Schneider urges awareness
CNN senior political analyst Bill Schneider '66 advised the graduating Class of 2008 to be politically aware and involved during his keynote address at the University's 57th commencement ceremony last Sunday. 826 undergraduates, 614 masters degree recipients, 84 Ph.D. candidates and their families packed into the Gosman Sports and Convocation Center. Schneider's words made many laugh, simultaneously sending a serious message to the graduates with a gentle yet guiding tone: Be mindful of changes in consciousness and unify our divided country.
Chair of the University Board of Trustees Malcolm Sherman introduced Schneider and four other recipients as they received their honorary degrees. Sherman referred to Schneider as the "Aristotle of American politics," citing an article in the Boston Globe.
Schneider is a contributing editor to National Journal magazine and The Atlantic Monthly and is a regular contributor to several prestigious publications. A winner of the Brandeis Alumni Achievement Award and former visiting professor in 2002 teaching on America's electorate, Schneider shared his political expertise with the graduates and their families.
"Sit down, shut up and listen to us," Schneider said, referring to members of his class and others like them who were involved in politics in their undergraduate years. He remembered that during his own graduation, several graduates turned their backs to the speaker, a United Nations ambassador, to show their opposition to the Vietnam War.
While this anecdote encouraged students to take an active role in politics, Schneider also admitted that his generation showed great enthusiasm for many issues, but at the same time, the country divided into irreconcilable political parties.
"Our generation has seen impossible things happen, and your generation will too," Schneider said. He continued, saying "our generation left this country divided." For 40 years now there has been a divide between red conservative and blue liberal America, he said.
"Americans have had enough," which is why the country has been nominating presidential candidates who will end the divide, said Schneider. He emphasized this point quoting Sen. John McCain, "This endless paralyzed anchor must end. We belong to different parties, not different countries." Schneider also noted Sen. Barack Obama's status as "the great unifier."
This year, Schneider said, voters are looking for the realization of President Bush's 2000 unfulfilled promise to be "a uniter, not a divider."
Schneider left the graduates with a charge to tend to the state of America: "We broke it, you fix it."
Schneider described his graduating class at Brandeis as the "cutting edge of the baby boom generation."
He quipped about his generation's great innovation, which was also colored with arrogance. "We Baby Boomers knew everything. We did everything. We invented sex. . We invented drugs ... and we darn sure invented rock and roll," he said, alluding to this generation's own change in consciousness and awareness. "Here's something else we invented: politics."
Schneider joked about President George W. Bush being part of his generation: "Oops, Our bad," he said. But he noted the changed nature of current politics: "Now look what we've got-a woman and an African American."
"Politics has become exciting again, just like it was for us in the 60s," Schneider said. "The audience for politics, bless their hearts, keeps growing and growing." He attributed part of that growth to the graduates and their peers "clicking and texting and blogging away."

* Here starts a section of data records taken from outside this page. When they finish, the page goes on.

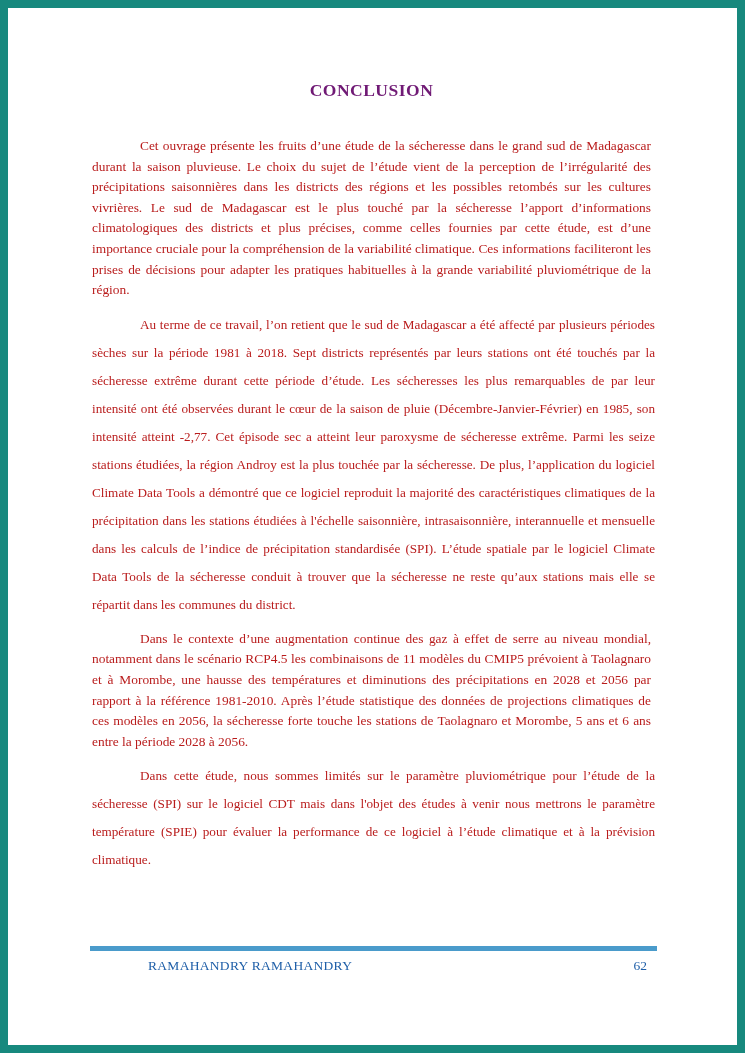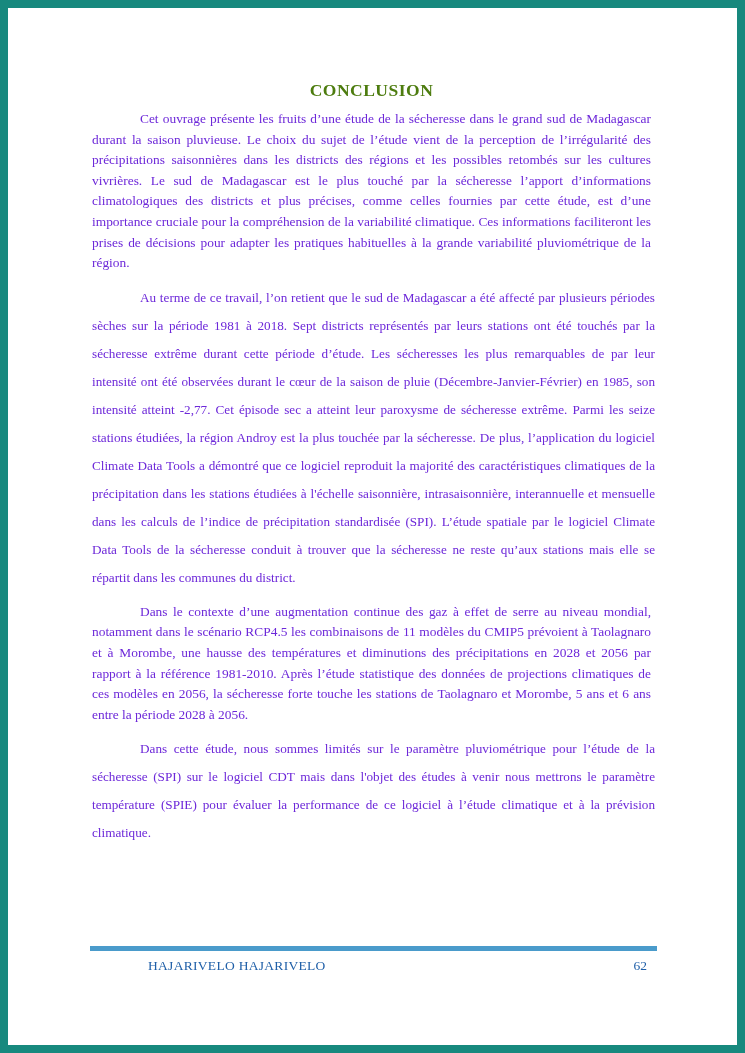"CONCLUSION" .doc-title { color: #4d7c0f -> #701a75; margin-bottom: 8px -> 35px }
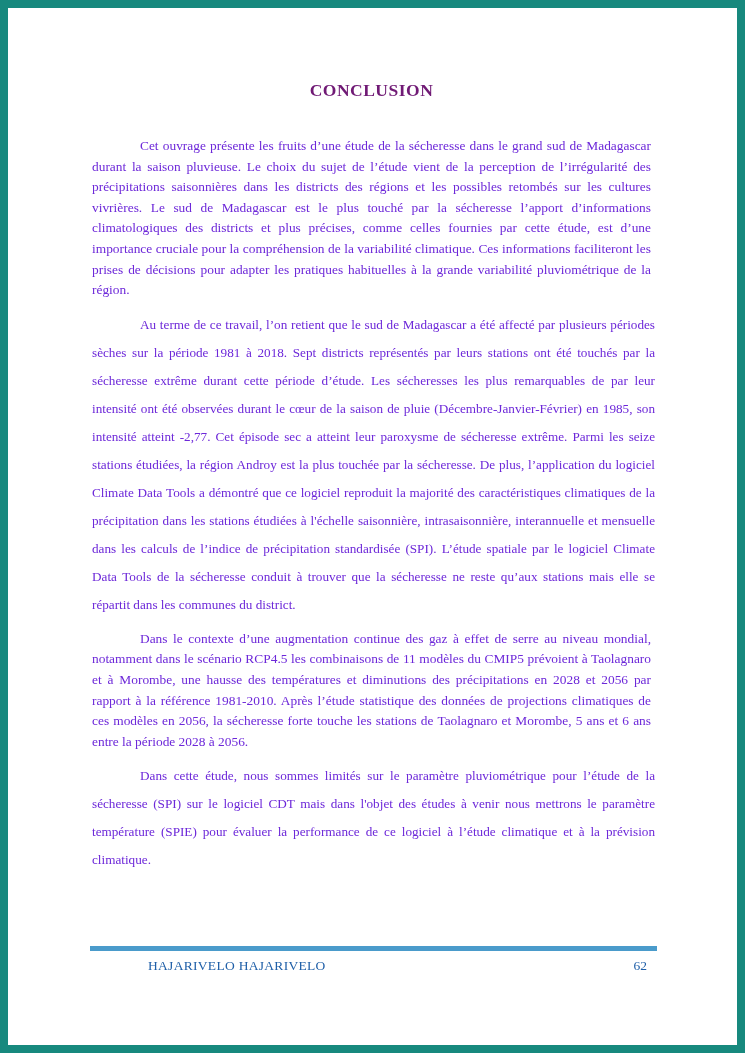"Cet ouvrage présente les fruits" .para { color: #6d28d9 -> #b91c1c }
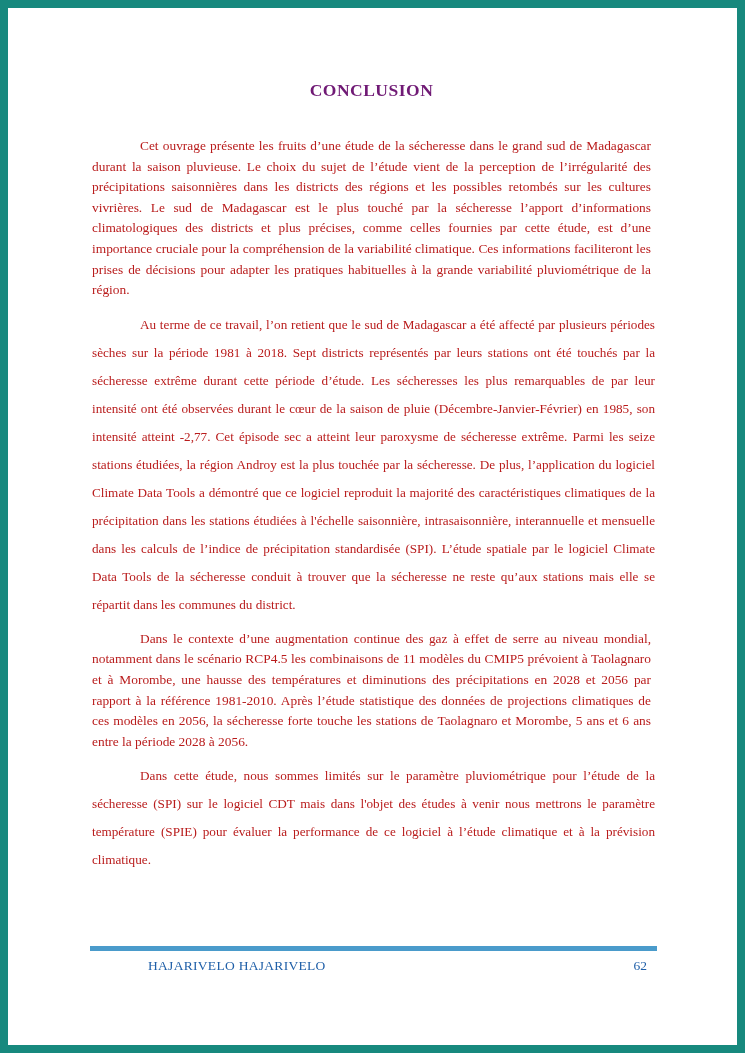"HAJARIVELO HAJARIVELO" span.footer-author { text: HAJARIVELO HAJARIVELO -> RAMAHANDRY RAMAHANDRY }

Recalling his personal experiences growing up in the segregated South, Schneider discussed the indignation surrounding the enforcement of the Jim Crow laws and how Rosa Parks' courage brought the black community's outrage to public knowledge. "Consciousness changed," Schneider explained, tying his generation to the new concept of personal activism.
Schneider cited other changes in consciousness including Prof. Anita Hill's (Heller) testimony at U.S. Supreme Court Justice Clarence Thomas' Senate confirmation hearings in 1991, as a result of which,"sexual harassment changed overnight from a joke to a crime."
Continuing with his message about awareness, Schneider shared an anecdote about an Oxford graduate who asked the former British prime minister Benjamin Disraeli what he needed to know in order to enter public life. Disraeli replied that one must know oneself and one must know the times, Schneider recounted.
On a similar note, Sherman, in his speech, urged the graduates to remain opinionated and skeptical using their "Brandeis lens."
"Shout when you see that the emperor has no clothes," Sherman encouraged the graduates.
University President Jehuda Reinharz, who apologized for having to leave the ceremony early in order to attend his own daughter's graduation, also spoke about defying norms.
Reinharz gave a brief history of the creation of the University and said that "creating Brandeis was so out of the box." Five consultants advised the founders of the University against establishing Brandeis, he said. But building the institution, he said, was a grand and bold idea.
Reinharz advised the graduates to follow in the footsteps of their alma mater's founders by taking intellectual chances.
Reinharz presented honorary degrees to novelist and journalist James Carroll, Dr. Helene D. Gayle, president of the humanitarian organization CARE USA, past chairman of the Brandeis Board of Trustees Stephen Kay and mathematician and Prof. Karen K. Uhlenbeck '68.
Anya Bergman and Shana D. Lebowitz contributed reporting.